Why bring all this QBI...JKLMNOP stuff up?  Electing to be taxed as an S Corp can impact the amount of your qualified business income and therefore impact your qualified business income deduction.  Now there’s a sentence NOT bring up at a cocktail party… If your taxable income as a married couple is over $326,600, you will want to assess how filing as an S Corp impacts your QBI deduction.  Long story short, it gets complicated and it’s worth running the numbers.  

Additional Items to Consider When Electing S Corp Status

  1. If you pay yourself a wage (a requirement as an S Corp as noted above), you have the added cost of payroll.  You will want to weigh the financial benefits of self employment tax savings vs. payroll expenses.
  2. An S Corp may reduce the amount you can contribute to your SEP IRA.  There are ways to work around this.  We can help with that!
  3. In order to elect the S Corp status, most will need to complete their paperwork by March 15th in the year they want to be taxed as an S Corp.  
  4. If you ever decide to terminate your S Corp, you won't be able to elect for S Corp status again for five years, unless you get approval from the IRS.

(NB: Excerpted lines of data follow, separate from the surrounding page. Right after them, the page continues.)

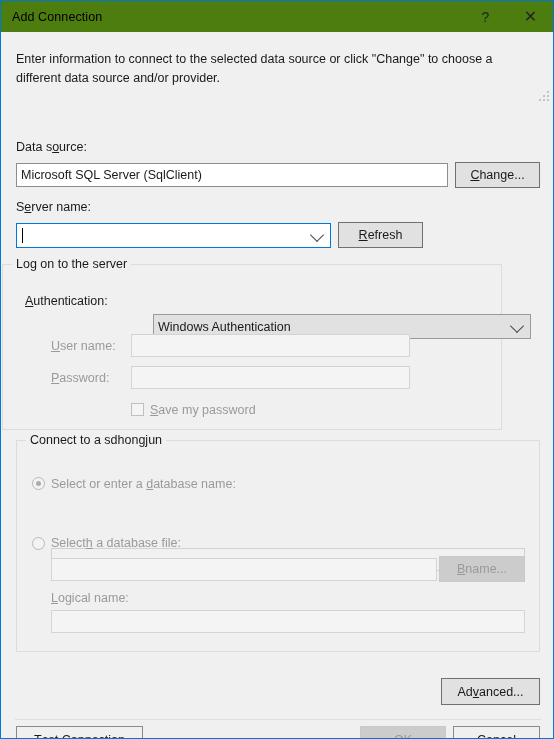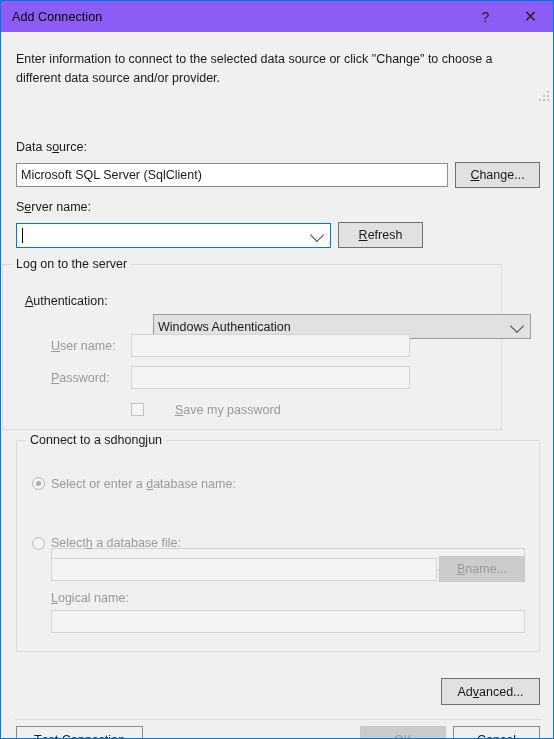--- a/index.html
+++ b/index.html
@@ -23,7 +23,7 @@
   .titlebar {
     position: relative;
     height: 31px;
-    background: #8b5cf6;
+    background: #4d7c0f;
     display: flex;
     align-items: center;
   }

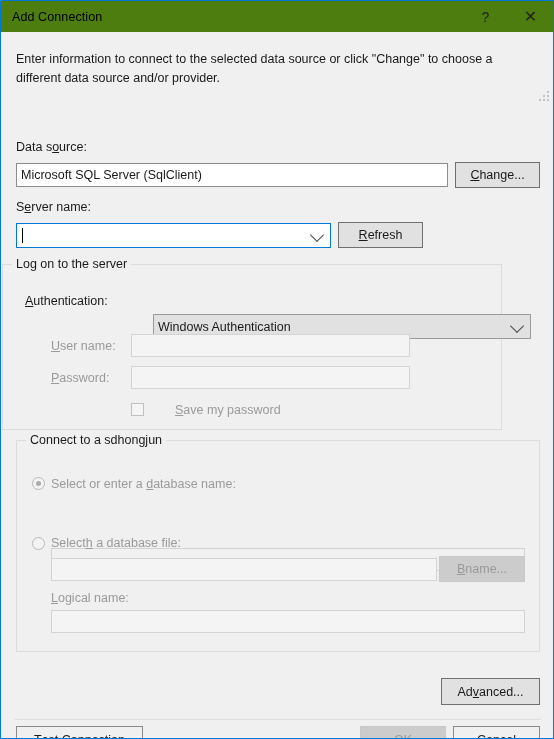--- a/index.html
+++ b/index.html
@@ -301,7 +301,7 @@
       <span></span>
     </div>
 
-    <div class="abs" style="left:130px; top:371px; display:flex; gap:25px;">
+    <div class="abs" style="left:130px; top:371px; display:flex; ">
       <span class="checkbox"></span>
       <span class="lbl dim" style="margin-left:6px;"><u class="mn">S</u><span>ave my password</span></span>
     </div>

What does Fyooz Financial Planning do? We are an LLC that has not elected the S Corp status. We are in the beginning stages of running the figures to see if it makes sense for us. You know who also is in this conversation with us? Our accountant.  Just like yours should be.  As a business owner, it’s vital to have your team of experts supporting you. If you’re not sure where to start when it comes to your business entity and elections, send us a note.

- Natalie

Disclaimer: This article is for informational purposes only and is not a recommendation of Fyooz Financial Planning, Natalie Slagle CFP®, or Daniel Slagle CFP®. Past performance may not be indicative of future results and may have been impacted by events and economic conditions that will not prevail in the future. Therefore, it should not be assumed that future performance of any specific security, investment product or investment strategy referenced in the article, either directly or indirectly, will be profitable or equal to the corresponding indicated performance level(s). No portion of the article shall be construed as a solicitation to buy or sell any specific security or investment product or to engage in any particular investment or financial planning strategy. Any reference to a market index is included for illustrative purposes only, as it is not possible to directly invest in an index. Indices are unmanaged, hypothetical vehicles that serve as market indicators and do not account for the deduction of management fees or transaction costs generally associated with investable products, which otherwise have the effect of reducing the performance of an actual investment portfolio.